Environmentalists think Australian states can’t be trusted to make their own decisions. They want them overruled by bureaucrats thousands of miles away.

Green activists love to talk about democracy. For example, here’s Greenpeace decrying “an affront to New Zealand democracy.” Here’s the Sierra Club accusing Canada’s federal government of waging a “war on nature and democracy.” And here’s Friends of the Earth proposing “a more democratic” European Union.

But as David Suzuki’s father used to tell him, don’t be fooled by what people say. Instead, pay attention to what they do.

In Australia, groups such as Greenpeace, the World Wildlife Fund, the Wilderness Society, and the Conservation Foundation are attempting to beat democracy into submission. As the Sydney Morning Herald reports, these groups:

are threatening to mobilise more than 2 million people if the Rudd government gives in to business demands to slash green tape and hand all development approval powers back to the states. [bold added, backed up here]
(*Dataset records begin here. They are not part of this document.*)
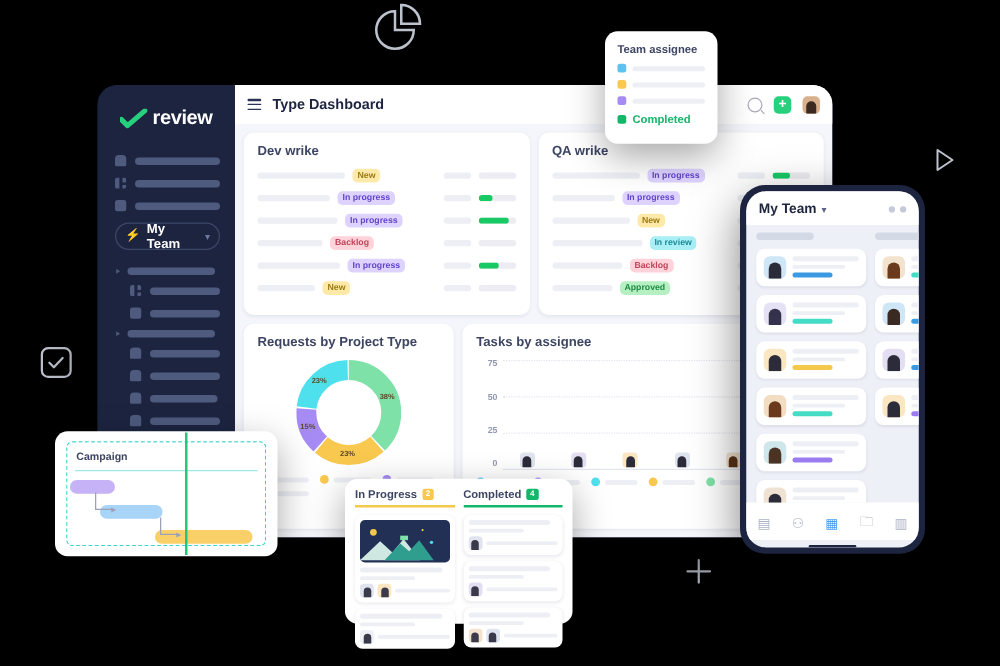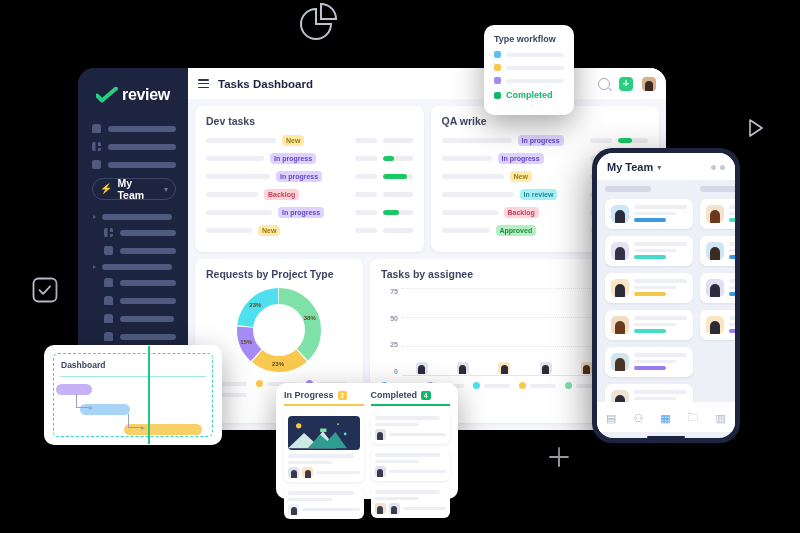"Type workflow" div.wf-title { text: Type workflow -> Team assignee }
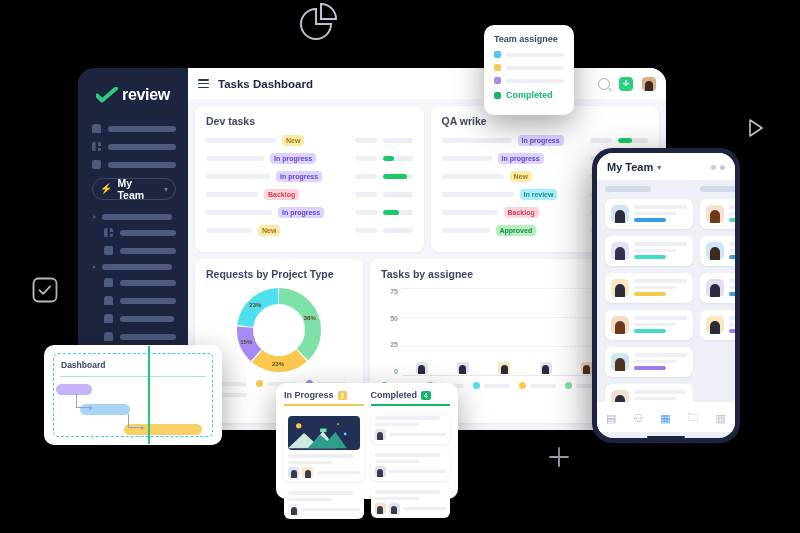"Tasks Dashboard" span.dash-title { text: Tasks -> Type }
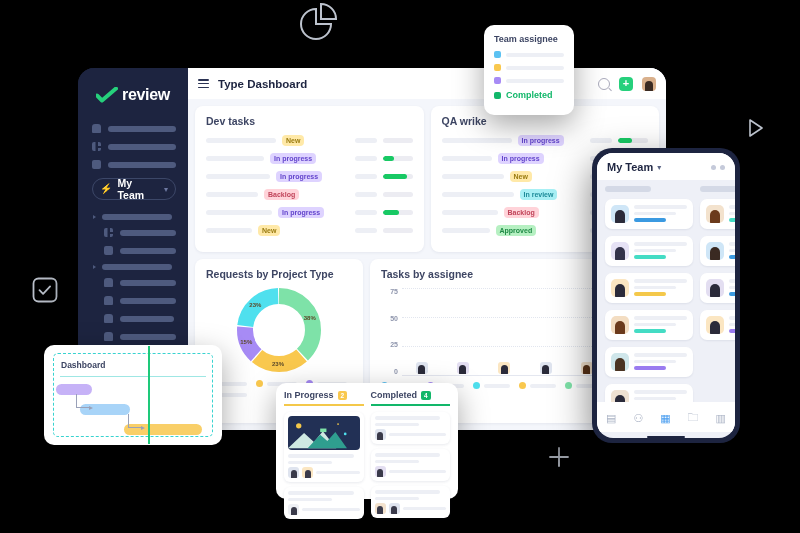"Dev tasks" div.card-title { text: tasks -> wrike }
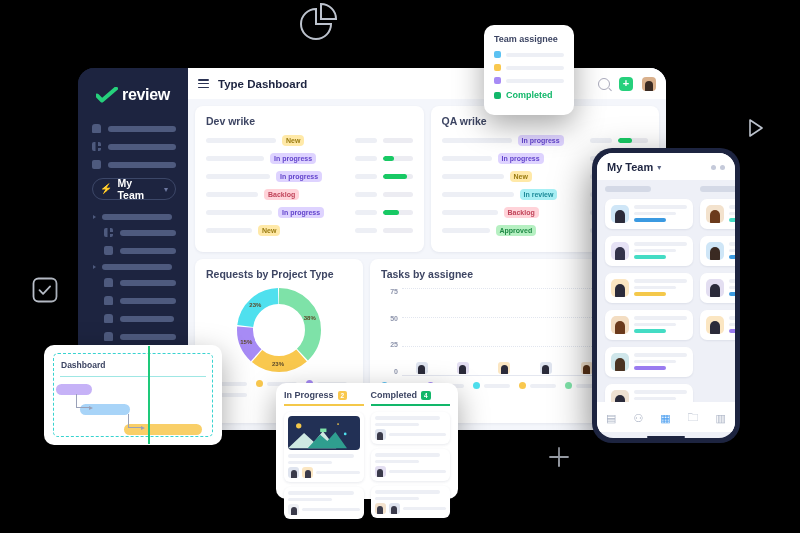"Dashboard" div.gantt-title { text: Dashboard -> Campaign }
Life is about tradeoffs. Pristine, untouched natural spaces are lovely – but people need to eat. Resource based economies harvest natural resources and sell those resources to other people and other nations. That’s how employers generate wealth and taxes, and that’s how employees pay their rent and put food on the table.

Somewhere along the way environmentalists stopped caring about ordinary people – particularly the working class. They stopped caring about hungry kids and the dignity that comes with employment.

Rather than advocating reasonable environmental regulations, they started to believe that nature’s right to remain undisturbed trumps everything. Over the years, they’ve successfully lobbied for layer after layer of environmental red tape.

Permits and inspections occur at the municipal level. More rules are enforced at the state level. Still more have been imposed by the feds. After decades of ever-expanding environmental safeguards, there are now so many hoops to jump through it’s amazing anything gets done.

Heaven help the politician, though, who declares that matters have gotten out of hand and that some streamlining is now in order. Environmentalists will scream bloody murder.

As the Morning Herald tells us:

The groups warn that giving ”cash-strapped” states full power over approvals will lead to a rash of mining approvals without thorough environmental safeguards.

In a letter to [the Prime Minister], the environment groups warned of the ”continual erosion of environmental laws and protections by recently installed state governments”.

In the words of Australia’s Climate Spectator:

Major environmental groups.have said that state governments cannot be trusted with undertaking environmental approvals. [bold added, backed up here]

Australia’s green activists don’t want decisions about proposed mining projects to be made by state legislators – by people who are intimately aware of the challenges, hardships, and obstacles facing the human beings who live and die in a particular state. That would be way-too-democratic.

Instead, they think politicians in the nation’s capital – the vast majority of whom don’t live in a particular state – should be making these decisions. Taking power out of the hands of the people most affected and handing it over to strangers who reside thousands of miles away is the greens’ idea of good government.

From an activist’s perspective, this makes perfect sense. It’s easier to lobby and influence one set of legislators and bureaucrats – those in Australia’s national capital of Canberra – than the legislators of six different states.

The “recently-installed state governments” referred to above were elected by voters who appear to have grown impatient with unreasonable green policies. The public has spoken. It’s tired of the job-killing red tape.

But rather than respecting the views of the public, the greens think national legislators should overrule them.

Environmentalists don’t care what you think. They don’t care about democracy.

What’s going on in Australia makes this clear: if robbing their fellow citizens of a voice is the only way they can accomplish their goals, environmentalists are cool with that.